Provided records -
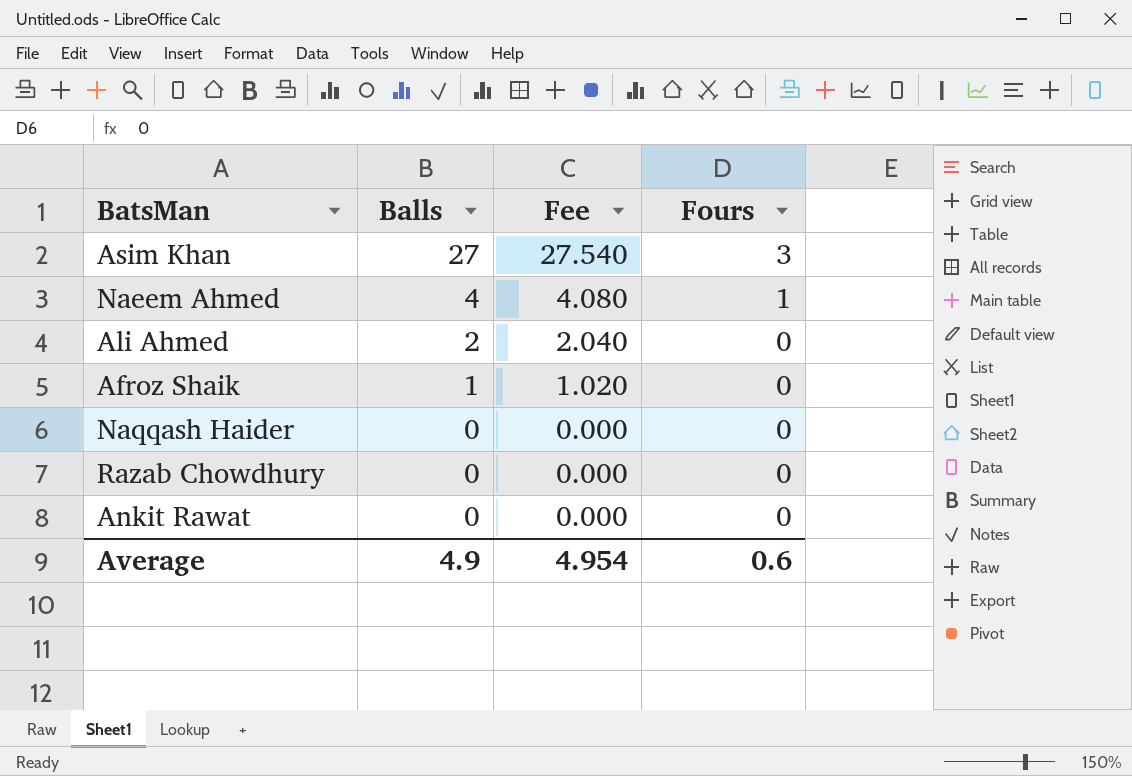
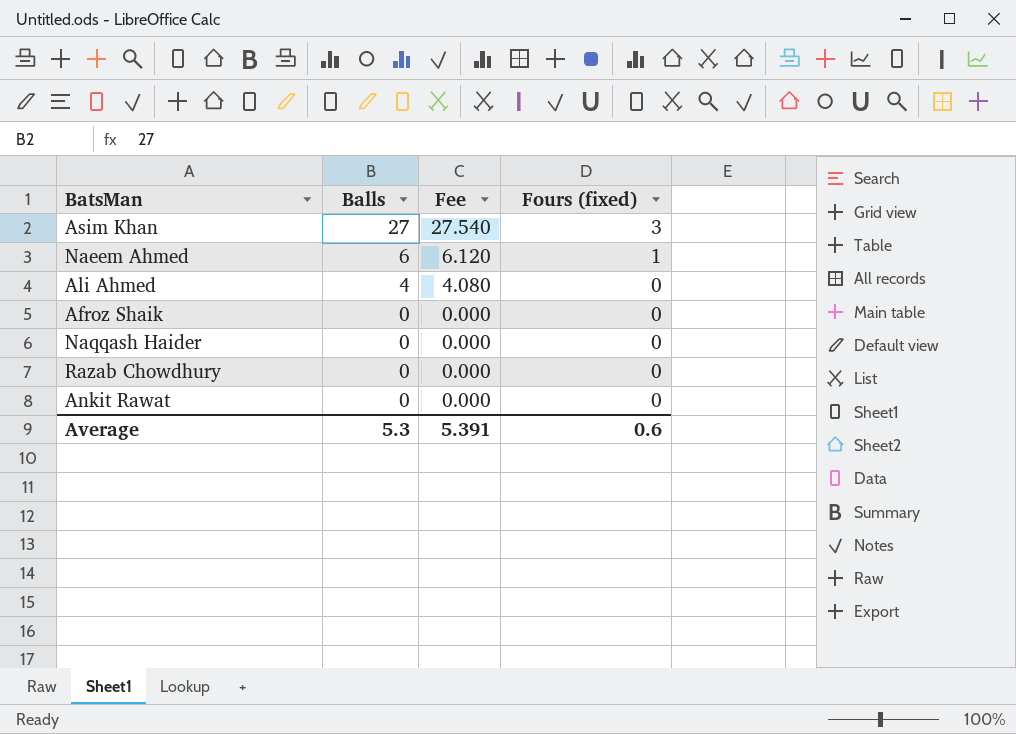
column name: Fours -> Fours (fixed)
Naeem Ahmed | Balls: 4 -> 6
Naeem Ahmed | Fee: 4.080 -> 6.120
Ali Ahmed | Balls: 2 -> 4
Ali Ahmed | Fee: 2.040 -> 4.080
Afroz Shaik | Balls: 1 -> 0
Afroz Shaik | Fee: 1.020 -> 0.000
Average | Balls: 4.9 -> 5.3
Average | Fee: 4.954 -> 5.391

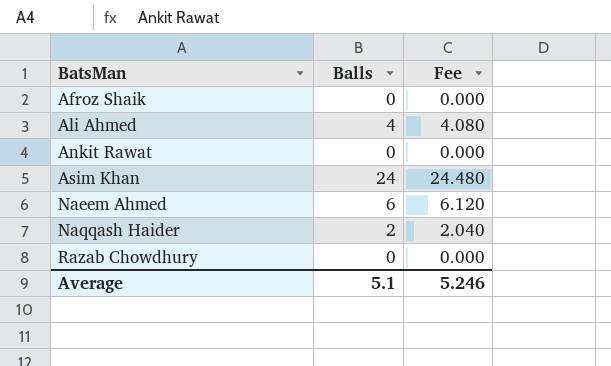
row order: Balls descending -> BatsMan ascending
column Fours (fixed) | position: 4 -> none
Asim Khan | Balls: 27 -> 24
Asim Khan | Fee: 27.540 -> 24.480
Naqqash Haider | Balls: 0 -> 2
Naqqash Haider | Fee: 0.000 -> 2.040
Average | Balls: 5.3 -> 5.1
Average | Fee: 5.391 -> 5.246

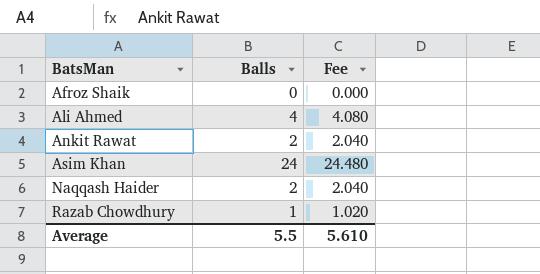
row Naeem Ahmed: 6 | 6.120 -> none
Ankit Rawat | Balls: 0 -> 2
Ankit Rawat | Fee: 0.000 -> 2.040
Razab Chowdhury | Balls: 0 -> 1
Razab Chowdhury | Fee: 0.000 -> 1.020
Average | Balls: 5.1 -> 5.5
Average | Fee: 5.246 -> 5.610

Problem requirements - Everything in the records is to be repeated verbatim except the pictures.

Output of the exercise -
column name: Fours -> Fours (fixed)
Naeem Ahmed | Balls: 4 -> 6
Naeem Ahmed | Fee: 4.080 -> 6.120
Ali Ahmed | Balls: 2 -> 4
Ali Ahmed | Fee: 2.040 -> 4.080
Afroz Shaik | Balls: 1 -> 0
Afroz Shaik | Fee: 1.020 -> 0.000
Average | Balls: 4.9 -> 5.3
Average | Fee: 4.954 -> 5.391

row order: Balls descending -> BatsMan ascending
column Fours (fixed) | position: 4 -> none
Asim Khan | Balls: 27 -> 24
Asim Khan | Fee: 27.540 -> 24.480
Naqqash Haider | Balls: 0 -> 2
Naqqash Haider | Fee: 0.000 -> 2.040
Average | Balls: 5.3 -> 5.1
Average | Fee: 5.391 -> 5.246

row Naeem Ahmed: 6 | 6.120 -> none
Ankit Rawat | Balls: 0 -> 2
Ankit Rawat | Fee: 0.000 -> 2.040
Razab Chowdhury | Balls: 0 -> 1
Razab Chowdhury | Fee: 0.000 -> 1.020
Average | Balls: 5.1 -> 5.5
Average | Fee: 5.246 -> 5.610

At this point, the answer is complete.